* **Task details**
The answer must be one number: how many lines in the data below include the string "border".

* **Provided information**
==*==

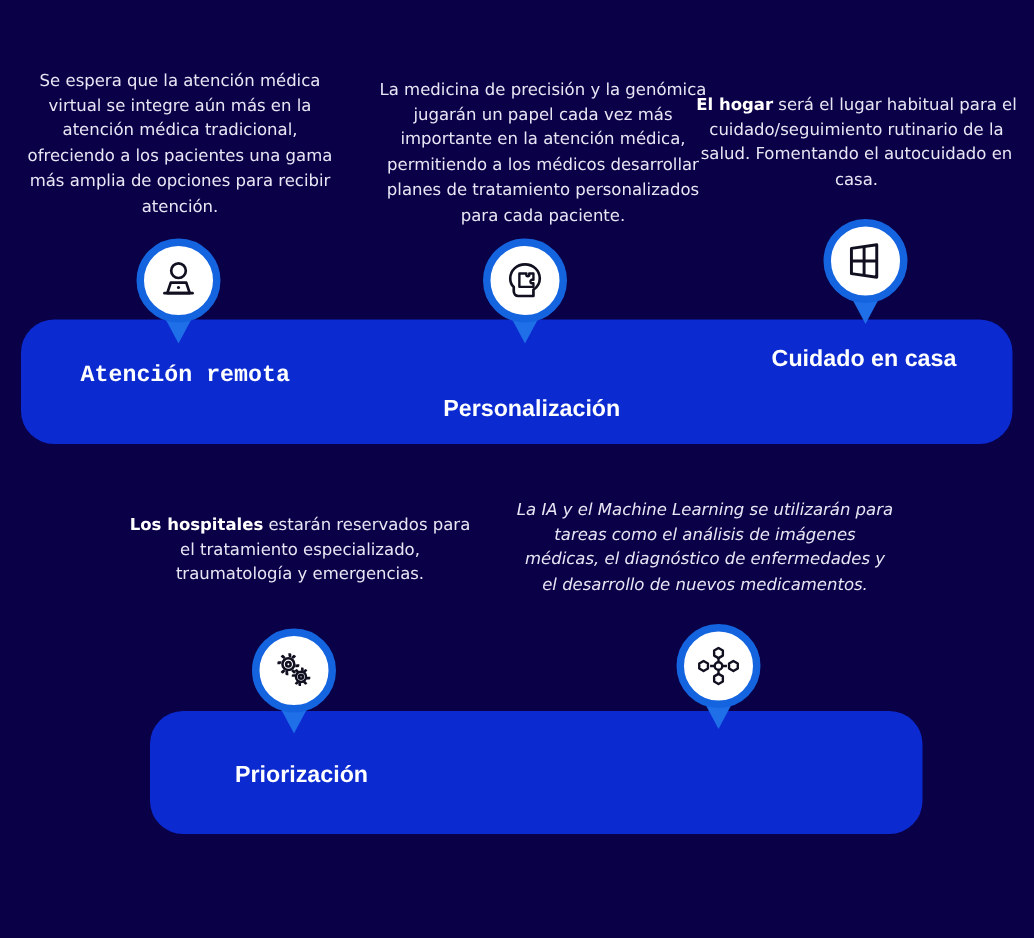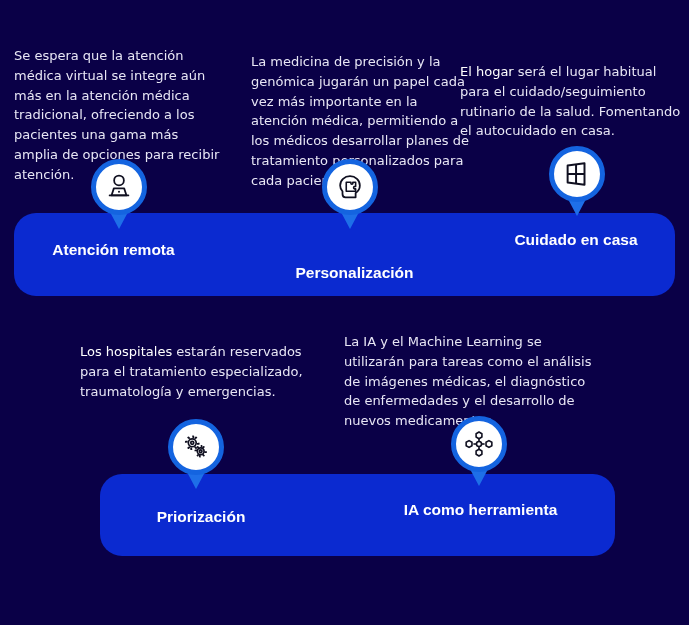--- a/index.html
+++ b/index.html
@@ -25,9 +25,9 @@
     position: absolute;
     color: #e8e6f5;
     font-family: "DejaVu Sans", sans-serif;
-    font-size: 13px;
+    font-size: 11px;
     line-height: 1.52;
-    text-align: left;
+    text-align: center;
   }
   .desc b { font-weight: normal; color: #ffffff; margin-top: 48px; }
 

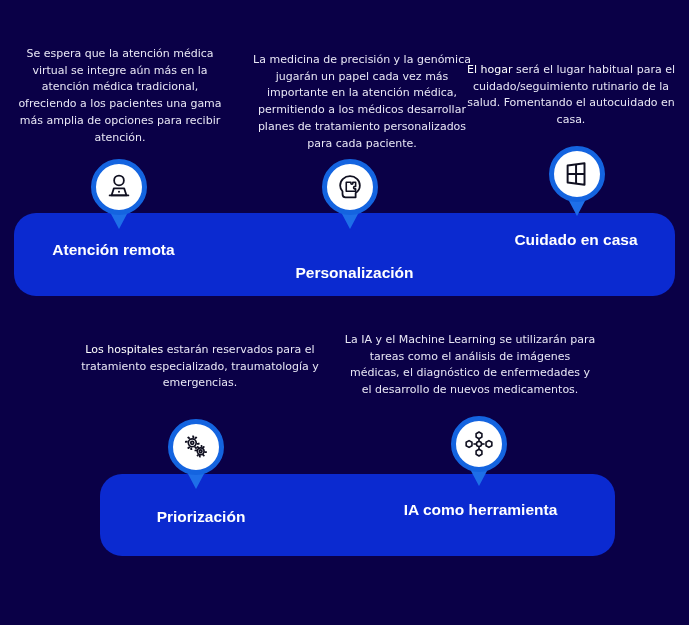--- a/index.html
+++ b/index.html
@@ -29,7 +29,7 @@
     line-height: 1.52;
     text-align: center;
   }
-  .desc b { font-weight: normal; color: #ffffff; margin-top: 48px; }
+  .desc b { font-weight: bold; color: #ffffff; margin-top: 48px; }
 
   .desc-remota       { left: 14px;  top: 46px;  width: 212px; }
   .desc-personaliz   { left: 251px; top: 52px;  width: 222px; }

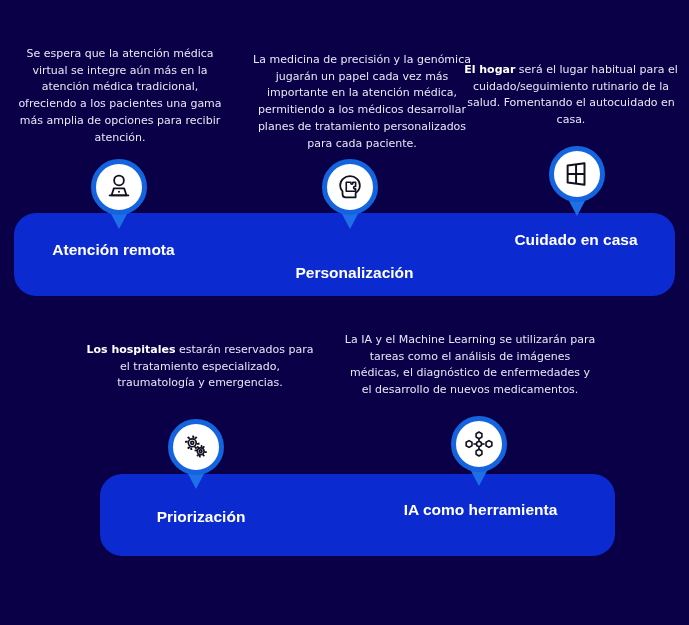--- a/index.html
+++ b/index.html
@@ -55,7 +55,7 @@
     line-height: 1.35;
     text-align: center;
   }
-  .lbl-remota    { left: 36px;  top: 240px; width: 155px; }
+  .lbl-remota    { left: 46px;  top: 240px; width: 155px; font-family: Liberation Mono, monospace; }
   .lbl-personal  { left: 268px; top: 243px; width: 173px; margin-top: 20px; }
   .lbl-cuidado   { left: 496px; top: 230px; width: 160px; }
   .lbl-prioriz   { left: 125px; top: 507px; width: 152px; text-align: center; }

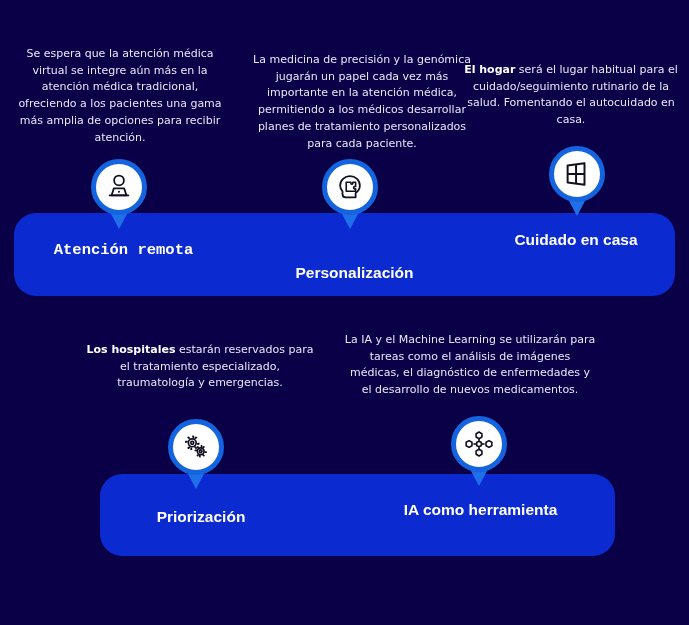--- a/index.html
+++ b/index.html
@@ -35,7 +35,7 @@
   .desc-personaliz   { left: 251px; top: 52px;  width: 222px; }
   .desc-hogar        { left: 460px; top: 62px;  width: 222px; }
   .desc-hospitales   { left: 80px;  top: 342px; width: 240px; }
-  .desc-ia           { left: 344px; top: 332px; width: 252px; }
+  .desc-ia           { left: 344px; top: 332px; width: 252px; font-style: italic; }
 
   
   .card {

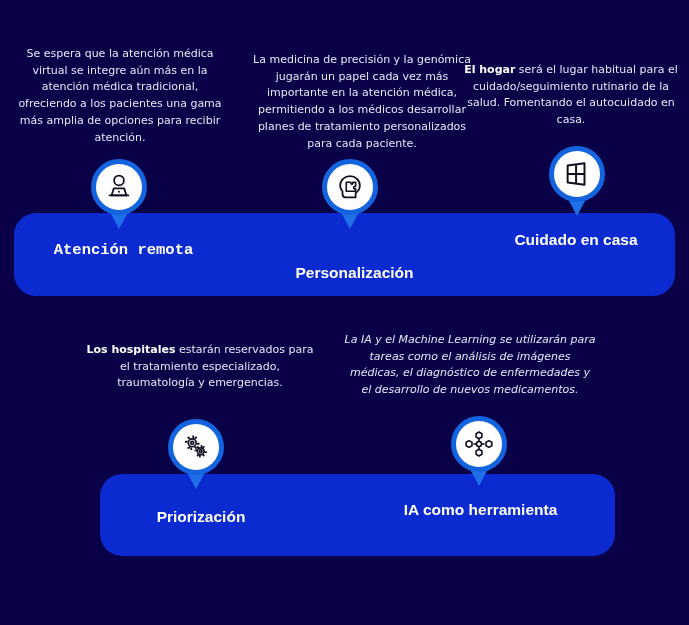--- a/index.html
+++ b/index.html
@@ -126,7 +126,6 @@
   <div class="card-label lbl-cuidado">Cuidado en casa</div>
 
   <div class="card-label lbl-prioriz">Priorización</div>
-  <div class="card-label lbl-ia">IA como herramienta</div>
 
   <div class="pin pin-remota">
     <div class="pin-tail"></div>

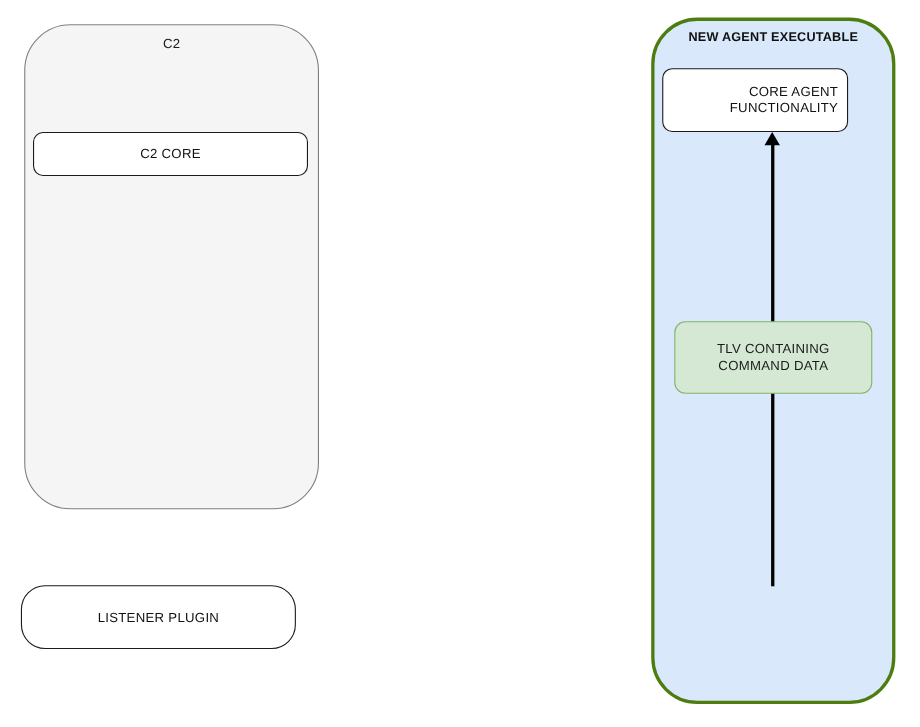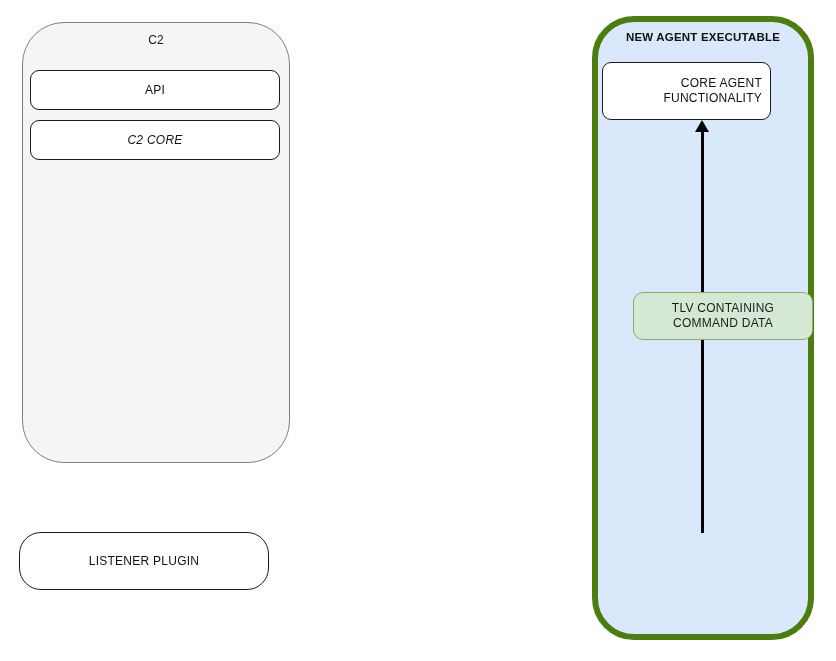--- a/index.html
+++ b/index.html
@@ -54,7 +54,7 @@
     width: 222px;
     height: 624px;
     background: #dae8fc;
-    border: 6px solid #4d7c0f;
+    border: 3px solid #4d7c0f;
     border-radius: 42px;
     box-sizing: border-box;
   }

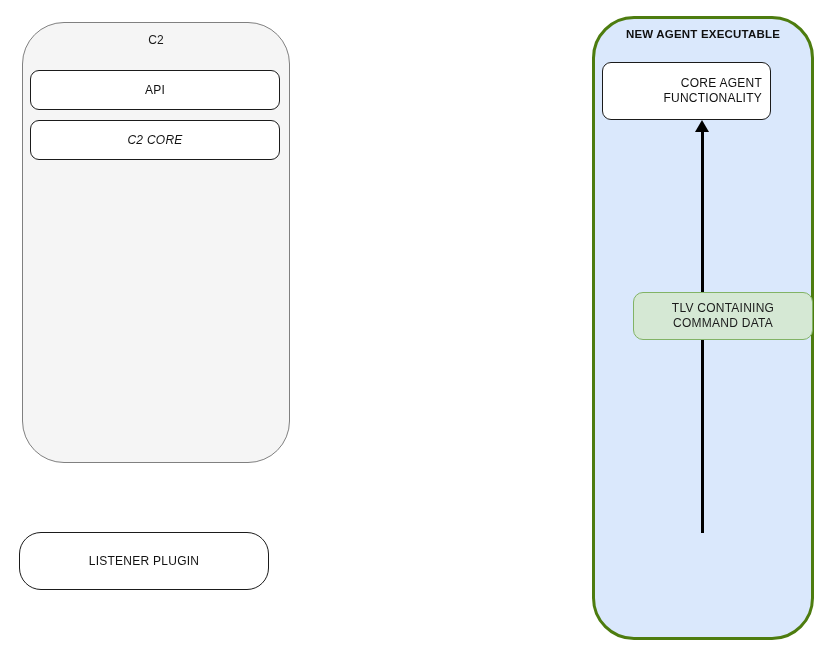--- a/index.html
+++ b/index.html
@@ -133,7 +133,6 @@
     <div class="container-c2-title">C2</div>
   </div>
 
-  <div class="node node-api">API</div>
 
   <div class="node node-c2core">C2 CORE</div>
 

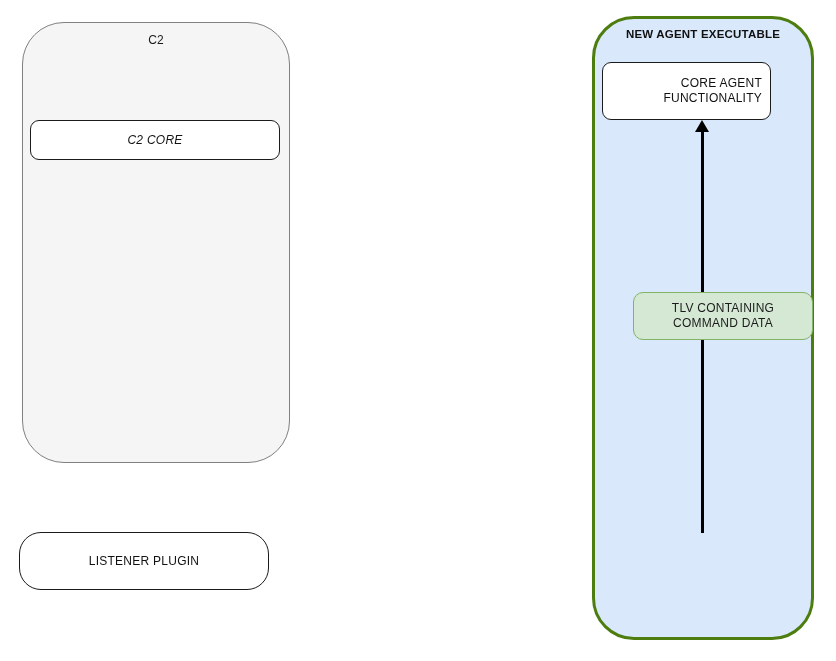--- a/index.html
+++ b/index.html
@@ -95,7 +95,7 @@
   }
 
   .node-api       { left: 30px;  top: 70px;  width: 250px; height: 40px; }
-  .node-c2core    { left: 30px;  top: 120px; width: 250px; height: 40px; font-style: italic; }
+  .node-c2core    { left: 30px;  top: 120px; width: 250px; height: 40px; }
   .node-listener  { left: 19px;  top: 532px; width: 250px; height: 58px; border-radius: 22px; }
 
   .node-core-agent{ left: 602px; top: 62px;  width: 169px; height: 58px; text-align: right; }

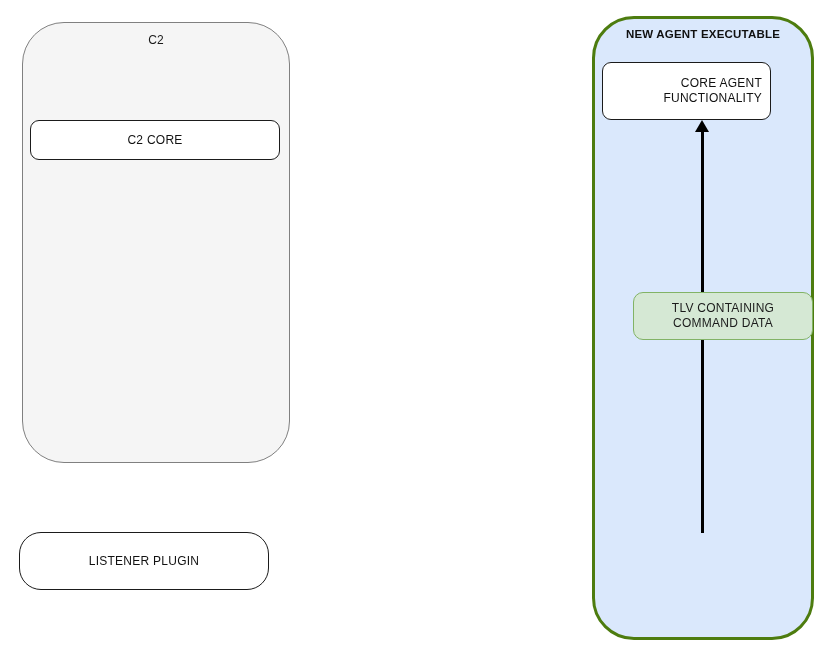--- a/index.html
+++ b/index.html
@@ -99,7 +99,7 @@
   .node-listener  { left: 19px;  top: 532px; width: 250px; height: 58px; border-radius: 22px; }
 
   .node-core-agent{ left: 602px; top: 62px;  width: 169px; height: 58px; text-align: right; }
-  .node-tlv       { left: 613px; top: 292px; width: 180px; height: 48px; z-index: 3; margin-left: 20px; }
+  .node-tlv       { left: 613px; top: 292px; width: 180px; height: 66px; z-index: 3; }
   .node-shellcode { left: 601px; top: 532px; width: 204px; height: 58px; z-index: 3; }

==*==

* **Reply to the exercise**
6